The literary essays and travel pieces, though, were first rate. The literary essays, in addition to being worthwhile explications, often emphasize what a particular piece/writer contributed to Saunders’ development as a writer/person, which gives them resonance. They are not dry analyses, but rather explorations about what writing can mean or do, when conditions are right. The real pearls, however, are in the travel writing. “The New Mecca” describes a trip to Dubai, Arab Emirates, and is one of the best essays I’ve read in quite some time—a heady mix of thought-provoking, touching, and funny. “The Great Divider,” which focuses on human dilemmas along the Mexican/American border, is similarly dense, an intricate, subtle portrait. A handful of essays defy these classifications, but these outliers struck me as weaker, with the worst being a dreadful essay from the POV of a dog who asks his master to stop humping on the kitchen table. It’s only a few pages, but I’d just skip it. I wouldn’t skip The Braindead Megaphone, however—particularly if you enjoy the rest of Saunders’ work. Most essays are entertaining and often moving, and the revealing glimpses of what Saunders values in and life in literature add a pleasant texture to the rest of his writing.
This Side of Brightness
![]() | This Side of Brightness is one of the most lyrically gorgeous novels I’ve read in quite some time, with quietly lovely and delicate sentences and descriptions that reveal their subjects’ inherent dignity and grace, whether those subjects are 1920s “sandhogs” (diggers who first built the New York City subway tunnels) or the modern day homeless residing in those same tunnels.

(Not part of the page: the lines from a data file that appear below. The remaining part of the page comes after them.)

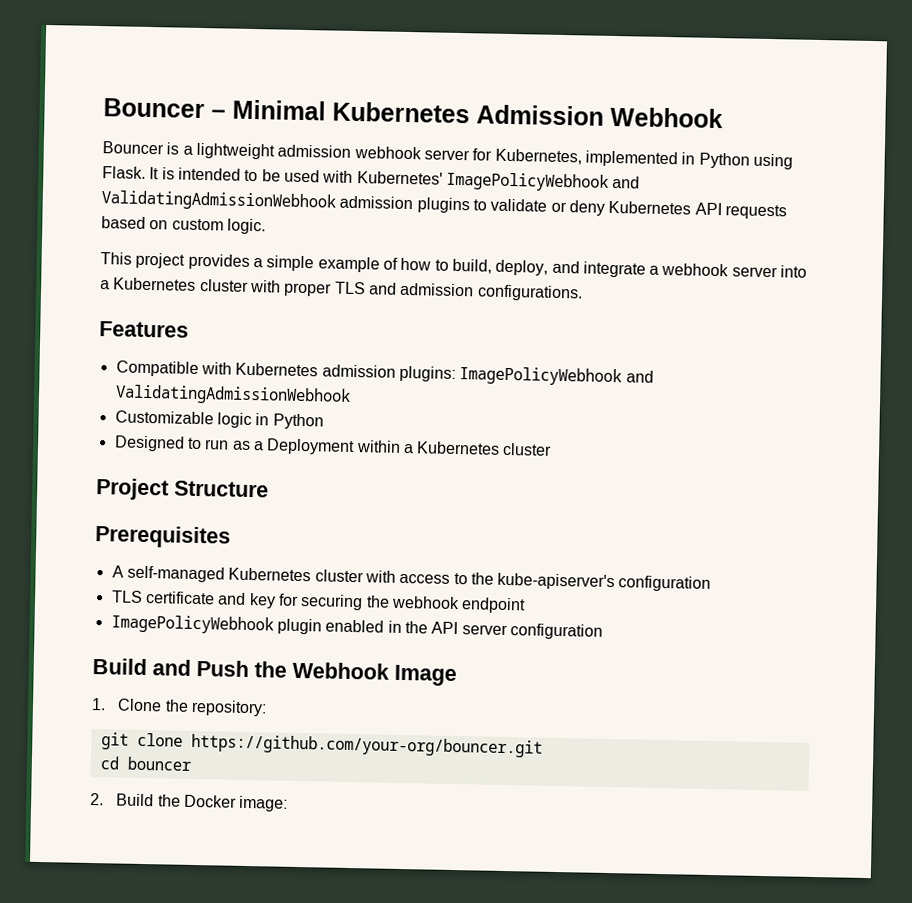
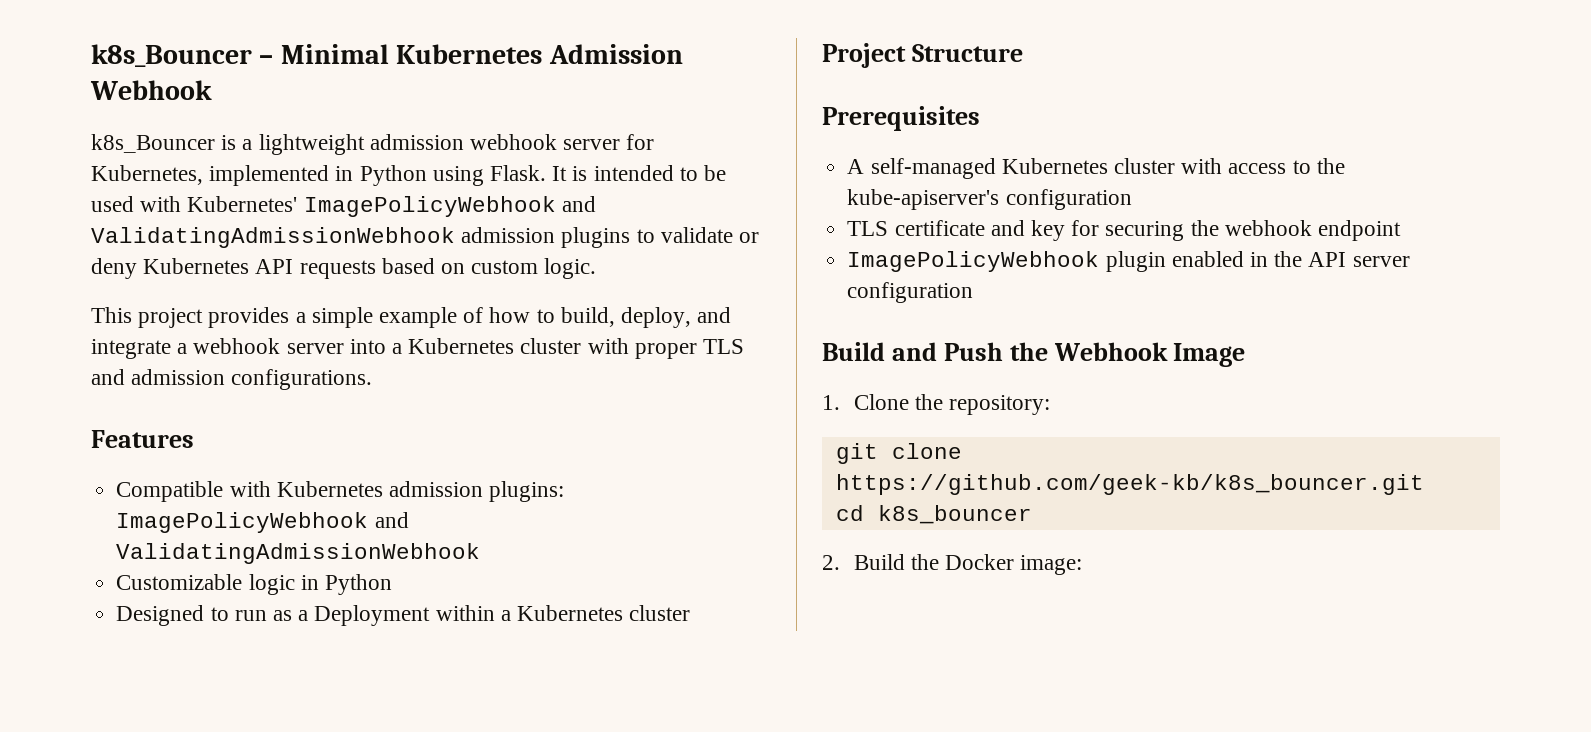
- Bouncer – Minimal Kubernetes Admission Webhook
+ k8s_Bouncer – Minimal Kubernetes Admission Webhook
- Bouncer is a lightweight admission webhook server for Kubernetes, implemented in Python using Flask.
+ k8s_Bouncer is a lightweight admission webhook server for Kubernetes, implemented in Python using Flask.
- git clone https://github.com/your-org/bouncer.git
+ git clone https://github.com/geek-kb/k8s_bouncer.git
- cd bouncer
+ cd k8s_bouncer

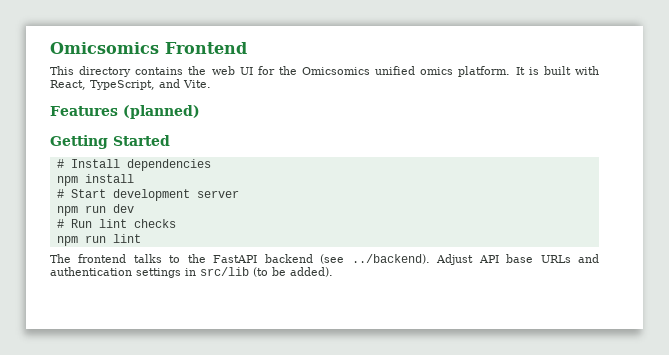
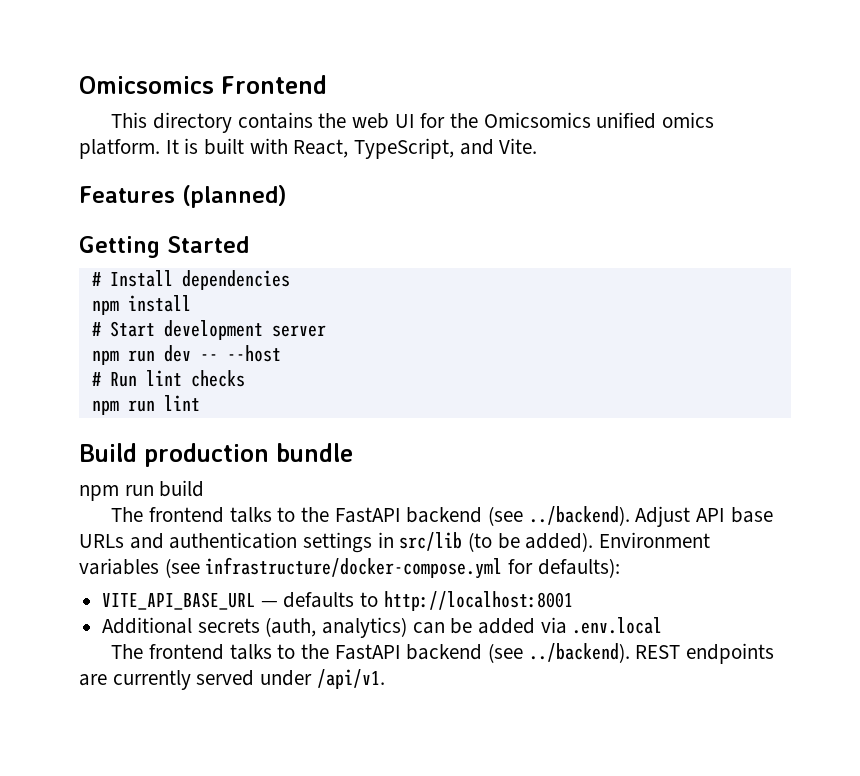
- npm run dev
+ npm run dev -- --host
+ Build production bundle
+ npm run build
+ Environment variables (see infrastructure/docker-compose.yml for defaults):
+ VITE_API_BASE_URL — defaults to http://localhost:8001
+ Additional secrets (auth, analytics) can be added via .env.local
+ The frontend talks to the FastAPI backend (see ../backend). REST endpoints are currently served under /api/v1.

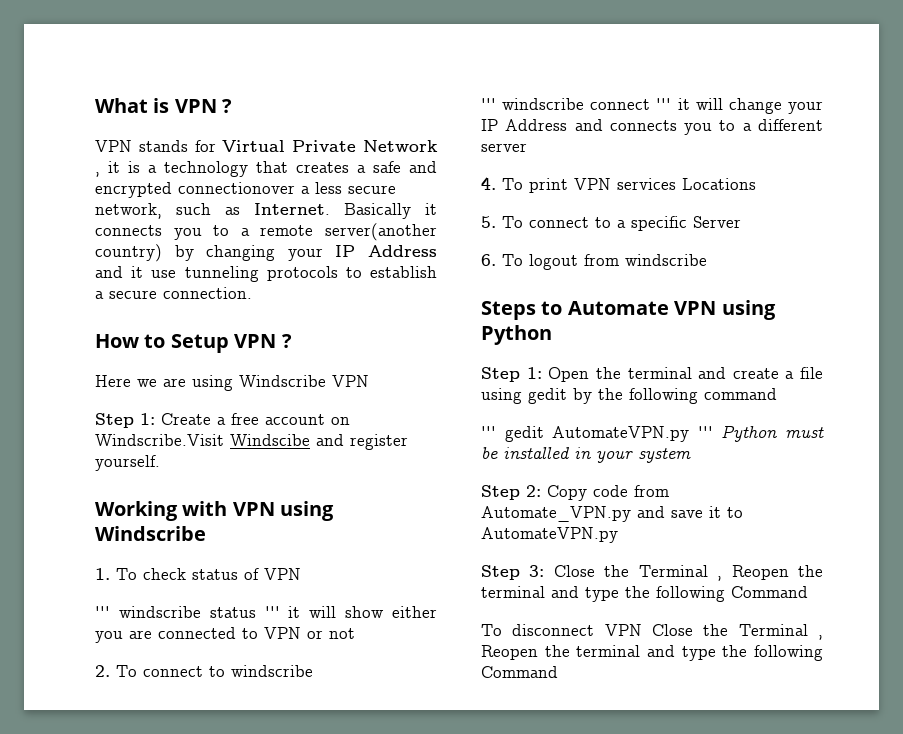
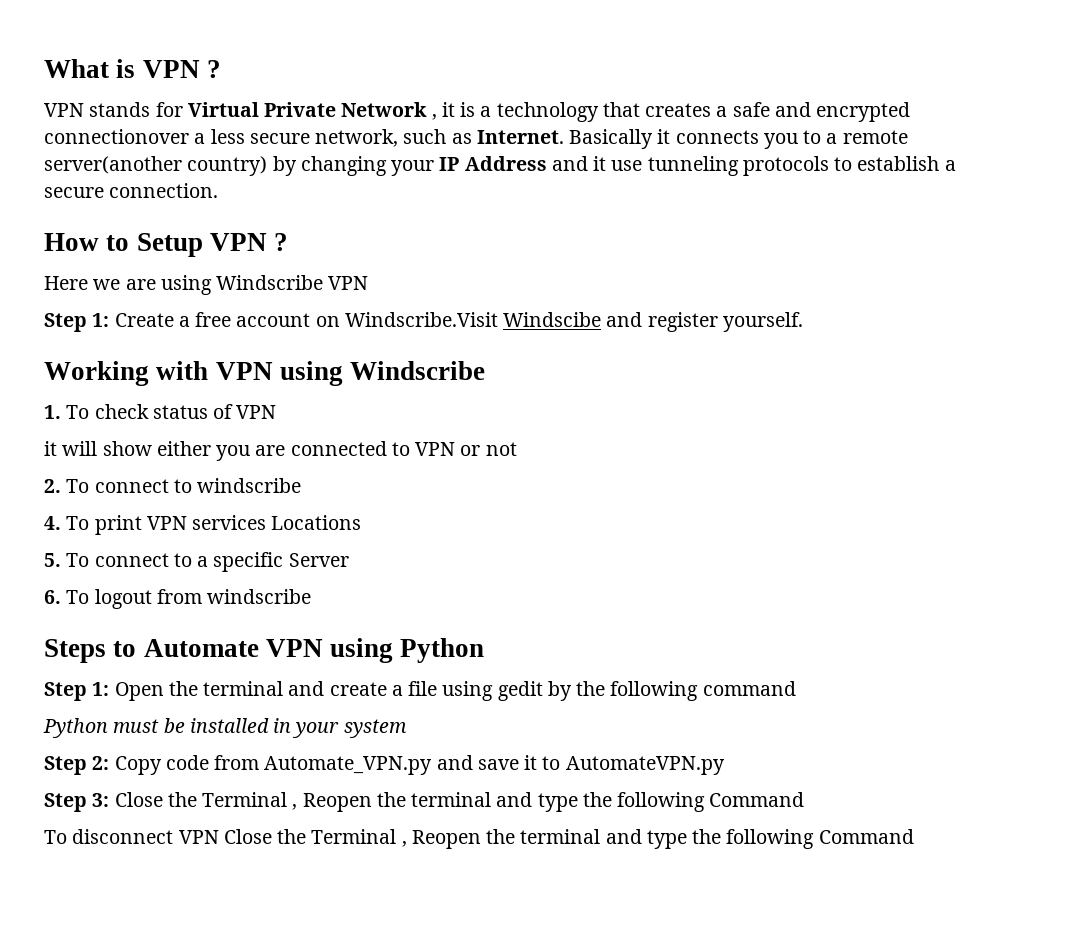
- ''' windscribe status ''' it will show either you are connected to VPN or not
+ it will show either you are connected to VPN or not
- ''' windscribe connect ''' it will change your IP Address and connects you to a different server
- ''' gedit AutomateVPN.py ''' Python must be installed in your system
+ Python must be installed in your system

As that last sentence might suggest, Brightness follows two stories: one is that of Nathan Walker, bonded with his fellow sandhogs for life by a spectacular accident that occurs in the novels early pages; the other is that of Treefrog, who has now made a home for himself in the tunnels that Nathan helped dig. I can’t talk much about either story without giving away plot points, but suffice it to say that the material seems well-suited to McCann’s gifts as a writer, and that his eye for isolated spots of beauty in otherwise rugged worlds is put to very good use—particularly in Treefrog’s sections. |
The novel has flaws, of course: it follows the two stories parallel for two-thirds of the book, and when the sandhogs’ story eventually intersects with the tunnel dwellers’ the collision is predictable, and not entirely effective. The twin storylines also create a peculiar imbalance in the pacing. Nathan’s sections, spanning seventy years, feel rushed occasionally, while Treefrog’s sections, spanning slightly over a week, often feel needlessly elongated, as McCann loses himself in the minutia of Treefrog’s world at the expense of his narrative momentum. The conflict in Treefrog’s section is also much less gripping than in Nathan’s, and weighting them equally seems like a mistake. McCann’s eye for artistic detail, however, sustains the choice. Great swaths of time in Nathan’s portions are accented by crystal clear details and scenes which slow the exposition, while Treefrog’s portions are given remarkable precision and authenticity, which (most of the time) makes them seem pristine rather than plodding. Even with the structural imbalance, therefore, I would recommend the book. If nothing else, McCann illuminates a world of New York that is often oversimplified or disregarded, giving it life and resonance. The novel has stirrings of a social consciousness that are frequently absent in contemporary fiction, but you never sense McCann exploiting or condescending to his subjects. It is a novel, to borrow a phrase from The Boston Globe, “resplendent with dignity”, and for that reason alone it merits a look.